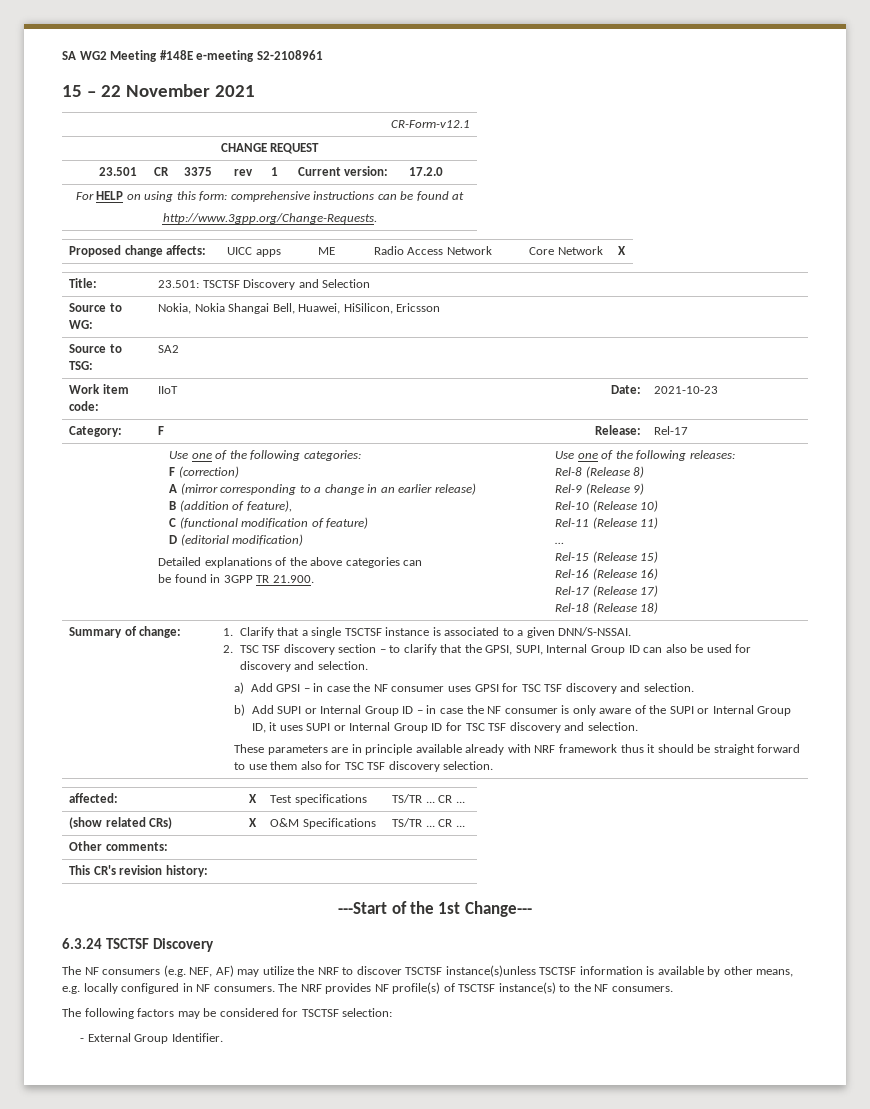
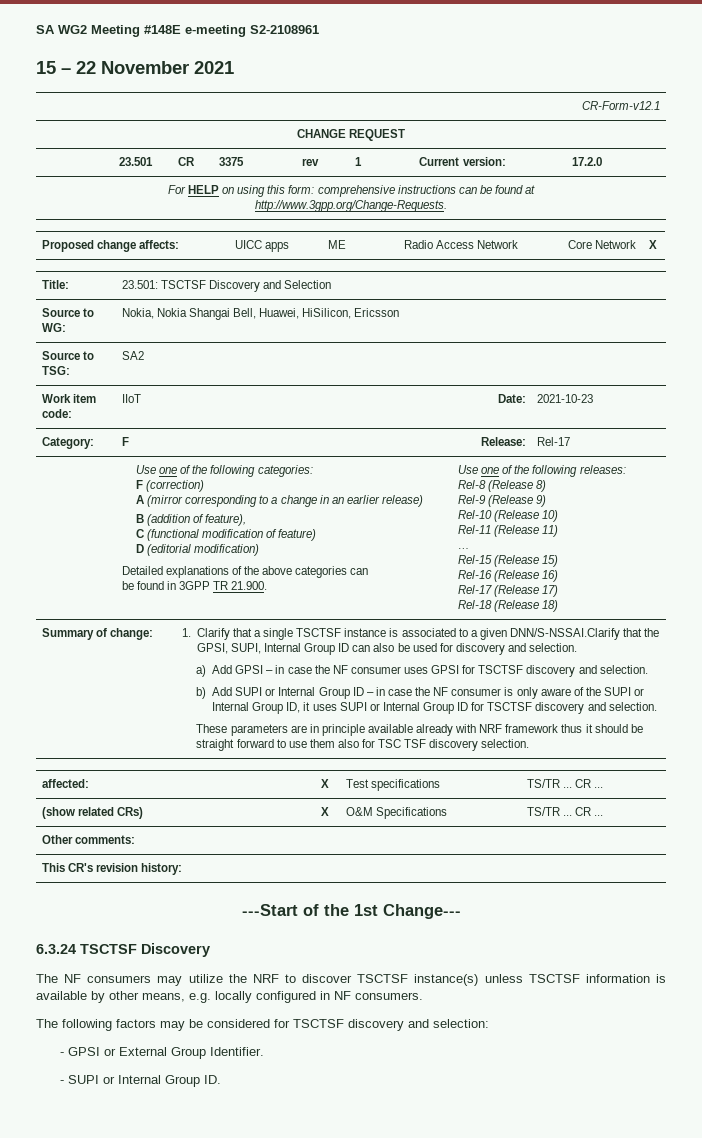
- 1. Clarify that a single TSCTSF instance is associated to a given DNN/S-NSSAI.
- 2. TSC TSF discovery section – to clarify that the GPSI, SUPI, Internal Group ID can also be used for discovery and selection.
+ 1. Clarify that a single TSCTSF instance is associated to a given DNN/S-NSSAI.Clarify that the GPSI, SUPI, Internal Group ID can also be used for discovery and selection.
- a) Add GPSI – in case the NF consumer uses GPSI for TSC TSF discovery and selection.
+ a) Add GPSI – in case the NF consumer uses GPSI for TSCTSF discovery and selection.
- b) Add SUPI or Internal Group ID – in case the NF consumer is only aware of the SUPI or Internal Group ID, it uses SUPI or Internal Group ID for TSC TSF discovery and selection.
+ b) Add SUPI or Internal Group ID – in case the NF consumer is only aware of the SUPI or Internal Group ID, it uses SUPI or Internal Group ID for TSCTSF discovery and selection.
- The NF consumers (e.g. NEF, AF) may utilize the NRF to discover TSCTSF instance(s)unless TSCTSF information is available by other means, e.g. locally configured in NF consumers. The NRF provides NF profile(s) of TSCTSF instance(s) to the NF consumers.
+ The NF consumers may utilize the NRF to discover TSCTSF instance(s) unless TSCTSF information is available by other means, e.g. locally configured in NF consumers.
- The following factors may be considered for TSCTSF selection:
+ The following factors may be considered for TSCTSF discovery and selection:
- - External Group Identifier.
+ - GPSI or External Group Identifier.
+ - SUPI or Internal Group ID.

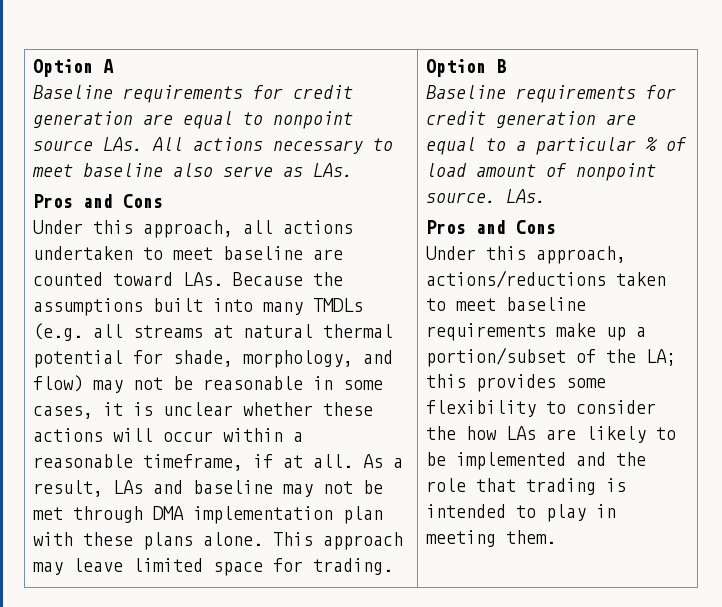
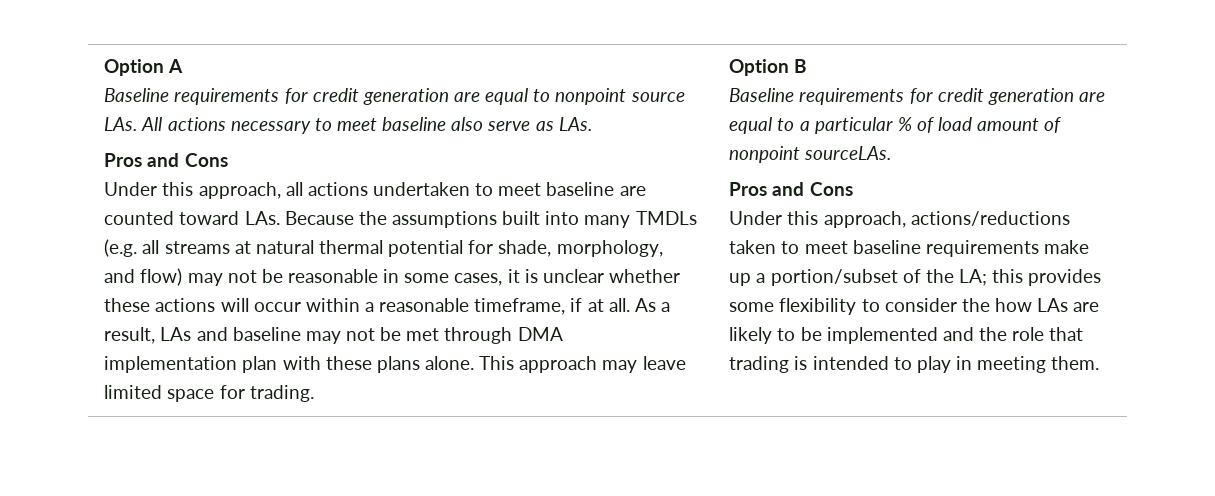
- Baseline requirements for credit generation are equal to a particular % of load amount of nonpoint source. LAs.
+ Baseline requirements for credit generation are equal to a particular % of load amount of nonpoint sourceLAs.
********
**Problem requirements**
Pull every line containing the word "considered" out of the listing.

**Output for this task**
- The following factors may be considered for TSCTSF selection:
+ The following factors may be considered for TSCTSF discovery and selection:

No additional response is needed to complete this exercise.